- ASSIGNMENT
In the material below, identify each line bearing the word "fill". Reproduce those lines.

- DATA RECORDS

>>>>

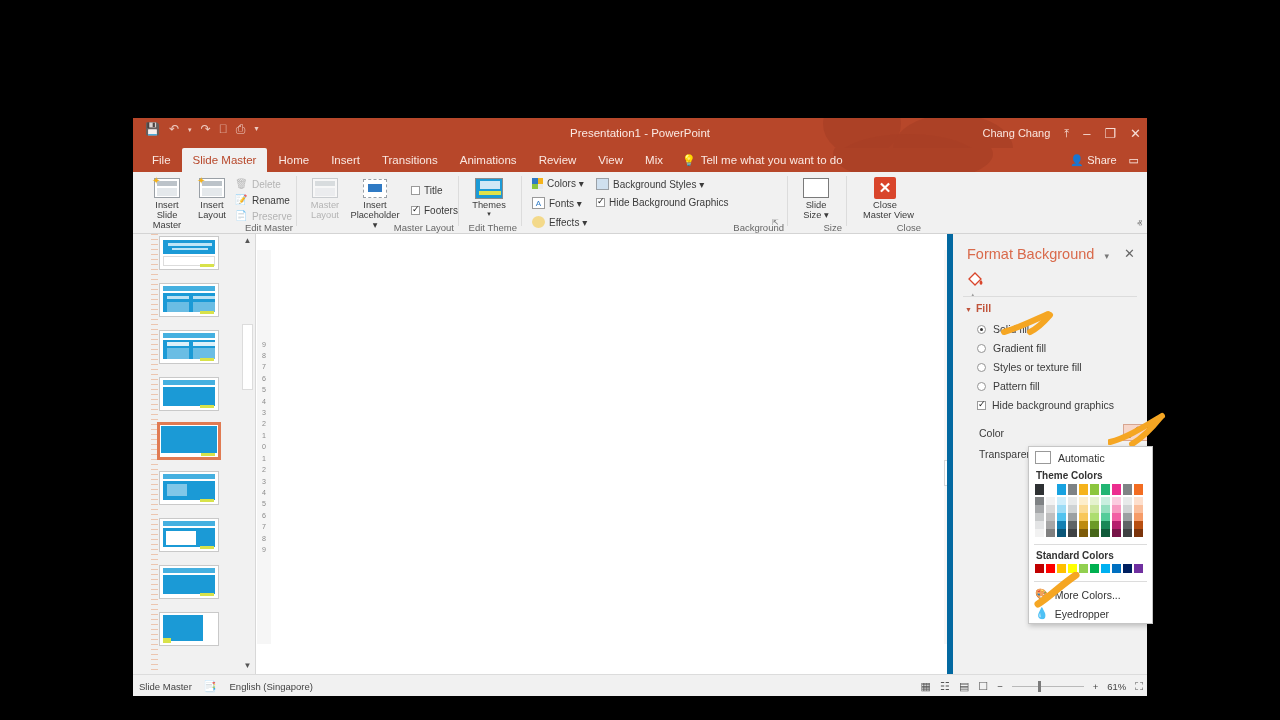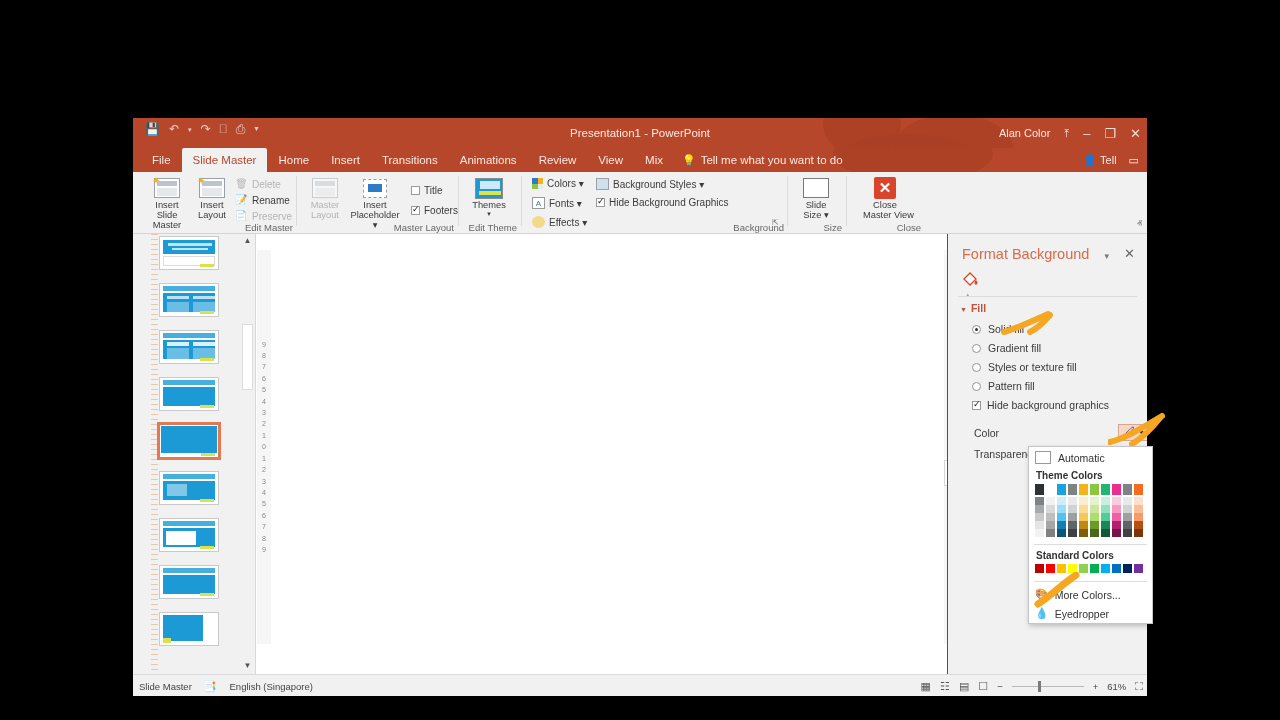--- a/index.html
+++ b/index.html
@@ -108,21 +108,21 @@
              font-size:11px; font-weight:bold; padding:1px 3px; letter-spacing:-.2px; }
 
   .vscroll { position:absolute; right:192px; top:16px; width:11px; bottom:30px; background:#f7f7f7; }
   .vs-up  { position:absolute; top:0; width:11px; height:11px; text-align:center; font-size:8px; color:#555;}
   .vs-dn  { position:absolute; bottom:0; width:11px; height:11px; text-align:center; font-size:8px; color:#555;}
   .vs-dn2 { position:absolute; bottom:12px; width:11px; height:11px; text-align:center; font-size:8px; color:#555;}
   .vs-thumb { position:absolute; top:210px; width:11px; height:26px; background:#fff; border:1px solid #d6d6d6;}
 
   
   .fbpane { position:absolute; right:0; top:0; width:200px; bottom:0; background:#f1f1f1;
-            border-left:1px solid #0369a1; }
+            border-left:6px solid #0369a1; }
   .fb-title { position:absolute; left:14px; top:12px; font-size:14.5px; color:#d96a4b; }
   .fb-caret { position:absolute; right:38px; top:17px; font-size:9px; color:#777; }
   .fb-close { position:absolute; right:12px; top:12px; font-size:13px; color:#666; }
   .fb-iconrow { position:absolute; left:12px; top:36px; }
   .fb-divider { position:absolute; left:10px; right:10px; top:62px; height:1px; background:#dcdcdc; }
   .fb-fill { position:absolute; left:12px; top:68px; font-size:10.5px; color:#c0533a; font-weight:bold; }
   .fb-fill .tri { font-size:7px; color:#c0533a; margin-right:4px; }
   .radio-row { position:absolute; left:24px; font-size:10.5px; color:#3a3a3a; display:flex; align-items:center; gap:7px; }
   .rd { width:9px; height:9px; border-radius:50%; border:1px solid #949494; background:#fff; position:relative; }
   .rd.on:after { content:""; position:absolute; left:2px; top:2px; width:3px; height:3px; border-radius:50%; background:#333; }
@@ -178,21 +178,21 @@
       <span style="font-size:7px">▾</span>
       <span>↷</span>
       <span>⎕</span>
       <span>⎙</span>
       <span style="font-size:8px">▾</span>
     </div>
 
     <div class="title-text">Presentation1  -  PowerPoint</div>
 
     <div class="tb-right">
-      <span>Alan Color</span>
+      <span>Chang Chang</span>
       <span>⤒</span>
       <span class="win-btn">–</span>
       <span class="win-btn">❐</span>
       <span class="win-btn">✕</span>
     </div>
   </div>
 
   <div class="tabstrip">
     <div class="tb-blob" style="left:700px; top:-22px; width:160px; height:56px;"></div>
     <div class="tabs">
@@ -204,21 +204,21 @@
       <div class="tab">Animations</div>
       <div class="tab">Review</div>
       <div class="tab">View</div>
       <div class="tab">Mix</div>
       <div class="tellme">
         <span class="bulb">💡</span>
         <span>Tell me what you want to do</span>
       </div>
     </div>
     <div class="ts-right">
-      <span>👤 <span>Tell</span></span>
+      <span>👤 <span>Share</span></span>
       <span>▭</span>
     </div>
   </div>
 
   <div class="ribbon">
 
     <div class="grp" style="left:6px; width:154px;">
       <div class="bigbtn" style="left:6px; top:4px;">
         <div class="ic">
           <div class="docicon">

<<<<

- TASK RESULT
   .fb-fill { position:absolute; left:12px; top:68px; font-size:10.5px; color:#c0533a; font-weight:bold; }
   .fb-fill .tri { font-size:7px; color:#c0533a; margin-right:4px; }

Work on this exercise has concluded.